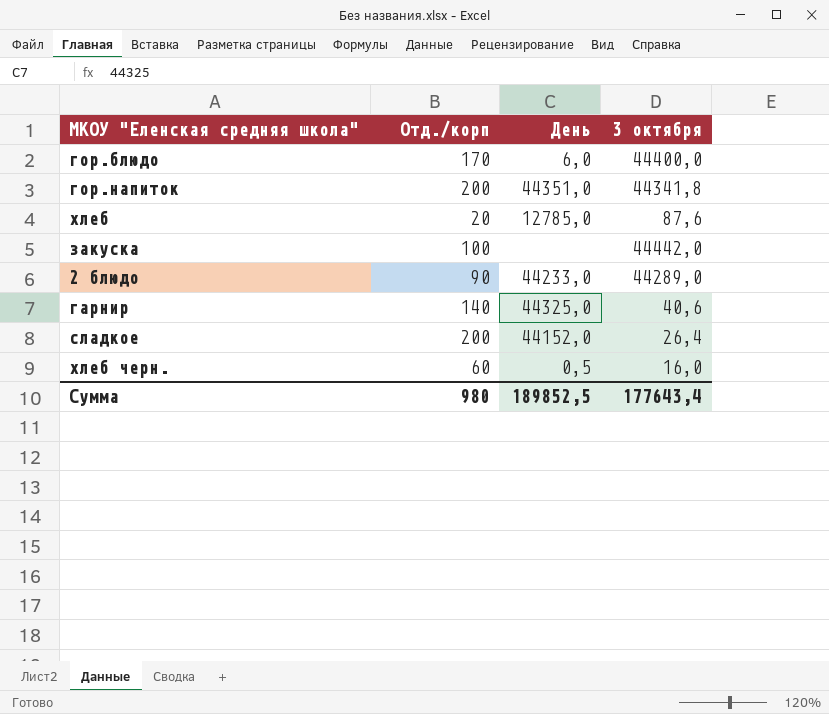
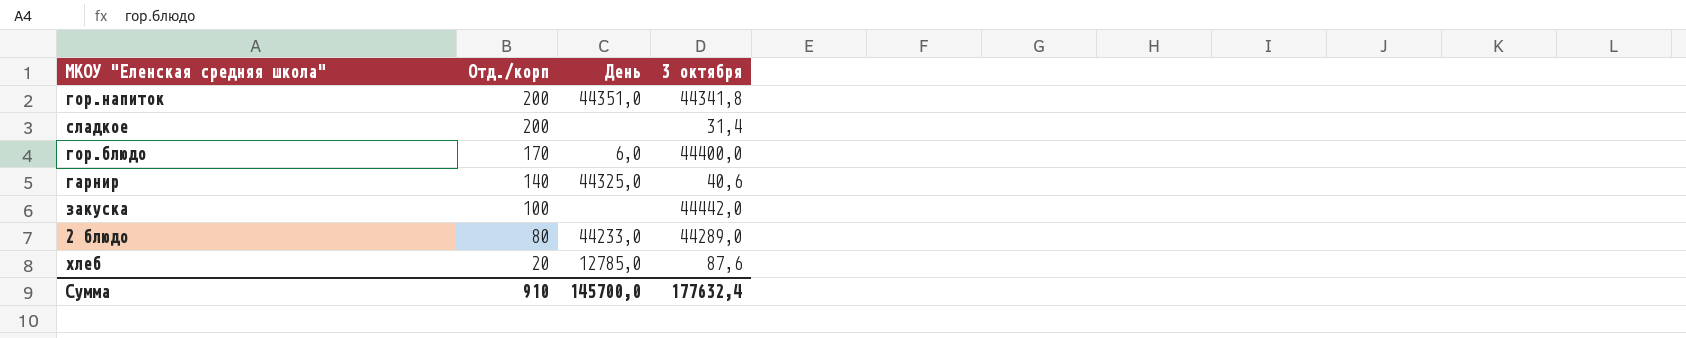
row order: none -> Отд./корп descending
row хлеб черн.: 60 | 0,5 | 16,0 -> none
сладкое | День: 44152,0 -> none
сладкое | 3 октября: 26,4 -> 31,4
2 блюдо | Отд./корп: 90 -> 80
Сумма | Отд./корп: 980 -> 910
Сумма | День: 189852,5 -> 145700,0
Сумма | 3 октября: 177643,4 -> 177632,4

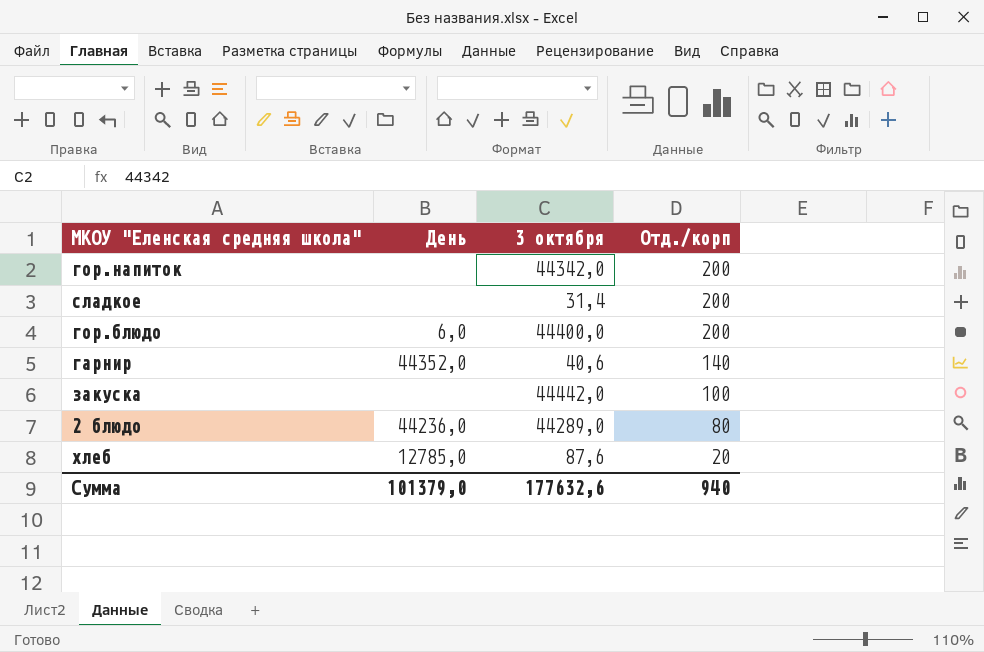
column Отд./корп | position: 2 -> 4
гор.напиток | День: 44351,0 -> none
гор.напиток | 3 октября: 44341,8 -> 44342,0
гор.блюдо | Отд./корп: 170 -> 200
гарнир | День: 44325,0 -> 44352,0
2 блюдо | День: 44233,0 -> 44236,0
Сумма | День: 145700,0 -> 101379,0
Сумма | 3 октября: 177632,4 -> 177632,6
Сумма | Отд./корп: 910 -> 940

◇ ◇ ◇ ◇ ◇

Try it: Copy out each line of the material that holds the word "блюдо".

Answer to the problem:
2 блюдо | Отд./корп: 90 -> 80
гор.блюдо | Отд./корп: 170 -> 200
2 блюдо | День: 44233,0 -> 44236,0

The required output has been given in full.